Los contratos de viviendas anteriores al 9 de mayo de 1985 permiten al arrendatario actual seguir hasta su fallecimiento, con posibilidad de subrogación al fallecimiento a favor de esposa o pareja de hecho, padres e hijos, siempre que no hayan tenido lugar con anterioridad dos subrogaciones (DT 2ª LAU 29/1994).
Para los contratos firmados después del 9 de mayo de 1985 rige lo firmado por las partes, pues la libertad al respecto era plena. En otro caso, ver la Disposición Transitoria Primera de la misma LAU 29/1994, punto primero, igualmente con posibilidad de subrogarse quien corresponda si el plazo no ha terminado.
En caso de contratos celebrados con posterioridad a esta LAU 29/1994, la duración mínima era hasta cinco años, con renovación de tres años y derecho de subrogación (arts. 9, 10 y 16).
En el caso de los arrendamiento firmados a partir del 6 de junio 2013 el plazo mínimo es solo de tres años (Ley 4/2013) lo que parece un período escaso y que ha motivado protestas, incluidas las mías, además la renovación pasado el plazo obligado solo es anual, aparte de que quien ejecute cualquiera de los derechos del artículo 13 lleva consigo el término del arrendamiento.
Esta normativa sigue ahora siendo aplicable una vez que el Real Decreto-ley 21/2018 ha sido derogado y rechazado por el Congreso de los Diputados.

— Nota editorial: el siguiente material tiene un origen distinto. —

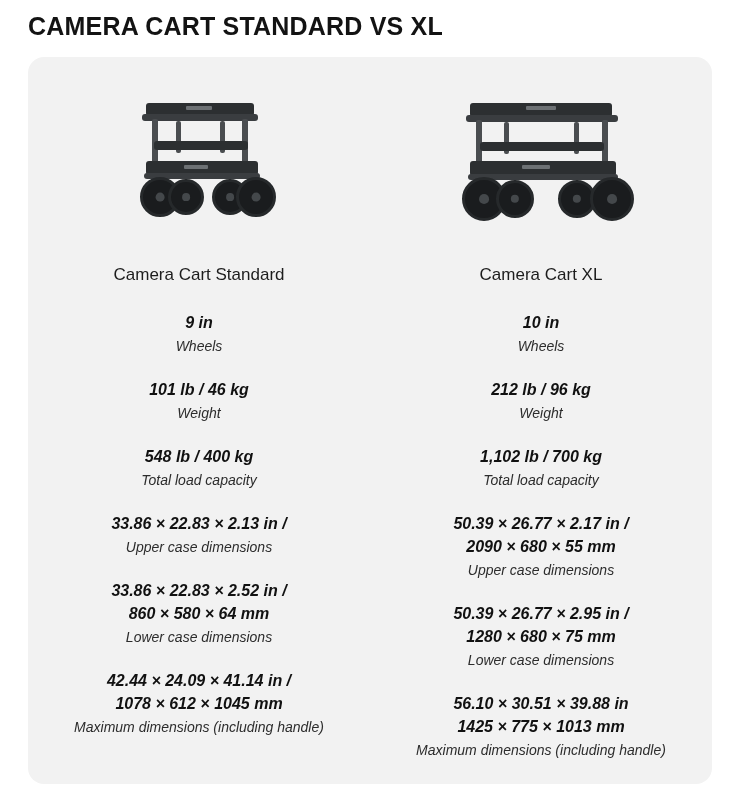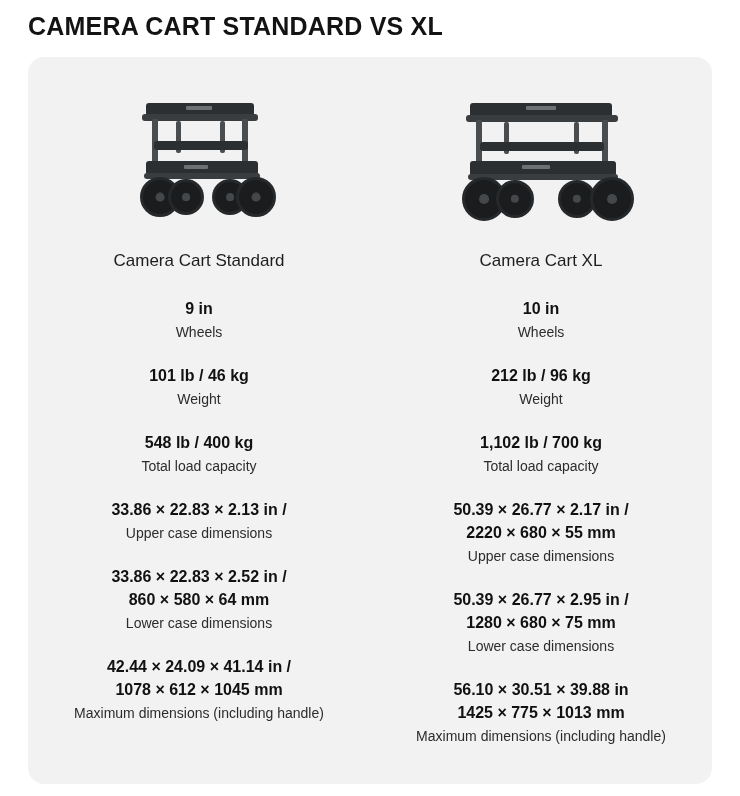--- a/index.html
+++ b/index.html
@@ -62,7 +62,7 @@
   .col-name {
     font-size: 17px;
     color: #1d1d1d;
-    margin-top: 14px;
+    margin-top: 28px;
     margin-bottom: 4px;
     font-weight: normal;
   }

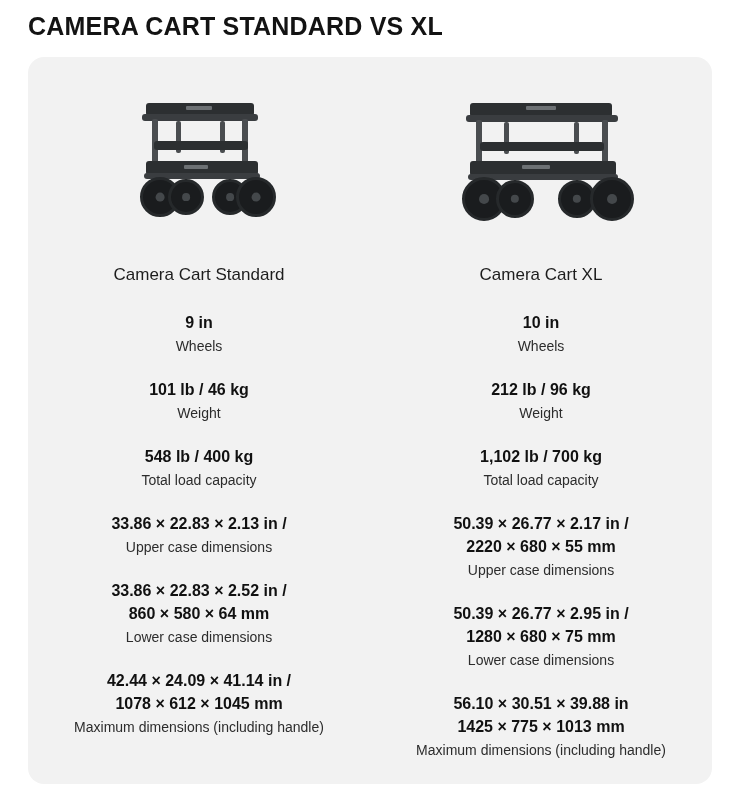--- a/index.html
+++ b/index.html
@@ -69,6 +69,7 @@
   .spec {
     text-align: center;
     margin-top: 22px;
+    font-style: italic;
   }
   .spec:first-of-type {
     margin-top: 26px;

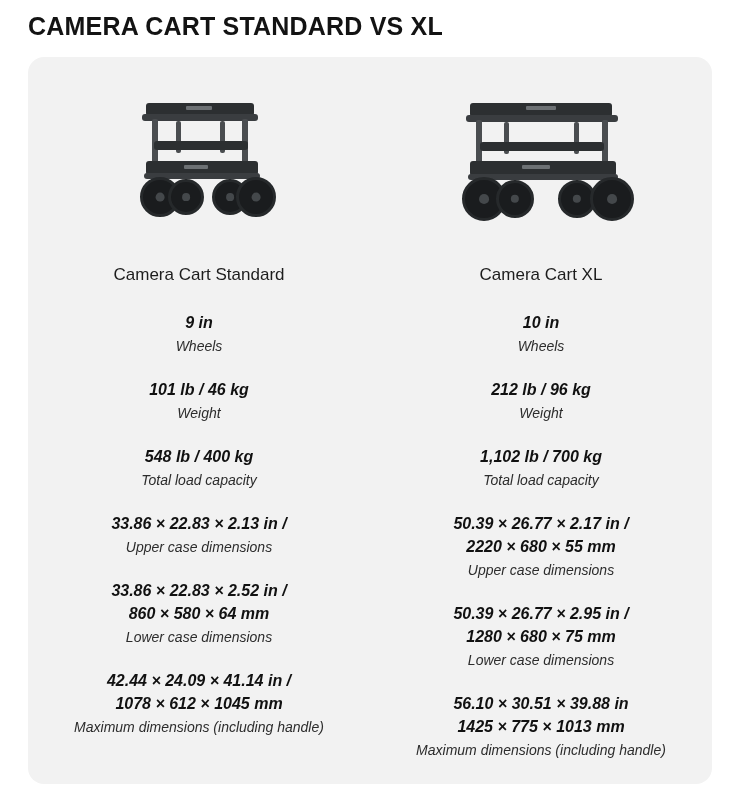--- a/index.html
+++ b/index.html
@@ -264,7 +264,7 @@
         <div class="spec">
           <div class="spec-value">
             <span class="spec-value-line">50.39 × 26.77 × 2.17 in /</span>
-            <span class="spec-value-line">2220 × 680 × 55 mm</span>
+            <span class="spec-value-line">2090 × 680 × 55 mm</span>
           </div>
           <div class="spec-label">Upper case dimensions</div>
         </div>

Palabras clave: Arrendamientos urbanos, Ejecución hipotecaria, Desahucio.
Keywords: Urban leases, Foreclosure, Eviction.

Resumen

Debemos contribuir para no generar confusiones entre las ejecuciones hipotecarias y los desahucios por falta de pago o expiración del término. El autor es partidario de que el Estado, Comunidades Autónomas y Ayuntamientos ayuden a las personas que necesiten una vivienda, bien construyendo fincas sociales con este fin o con subvenciones económicas, precisamente para cumplir con el artículo 47 de la Constitución. Sin embargo, hay que respetar igualmente que cuando se ha firmado un contrato cumpliendo con los requisitos previstos en la legislación, no se debe atacar a la parte arrendadora por el hecho de cumplir la norma, dictada por el Gobierno correspondiente y aprobada en las Cortes Generales, reiterando que el particular no está incumpliendo la normal legal (ni social) por el hecho de tener propiedades inmobiliarias, pues así lo reconoce el artículo 33 de la misma Carta Magna.

Abstract

We must contribute to avoiding confusion between foreclosures and evictions due to non-payment or expiry of the term. The author believes that the Spanish Government, those of the Autonomous Communities and municipal councils should help people who need housing, either by building social housing or with financial assistance, to comply with Article 47 of the Spanish Constitution. However, when a contract has been signed according to the requirements stipulated in the legislation, the lessee should not suffer as a result of complying with the law, which was passed by the Government and approved in the Cortes Generales, and the individual is not in breach of any legal (or social) norm due to possessing real estate, as recognised by Article 33 of the Constitution.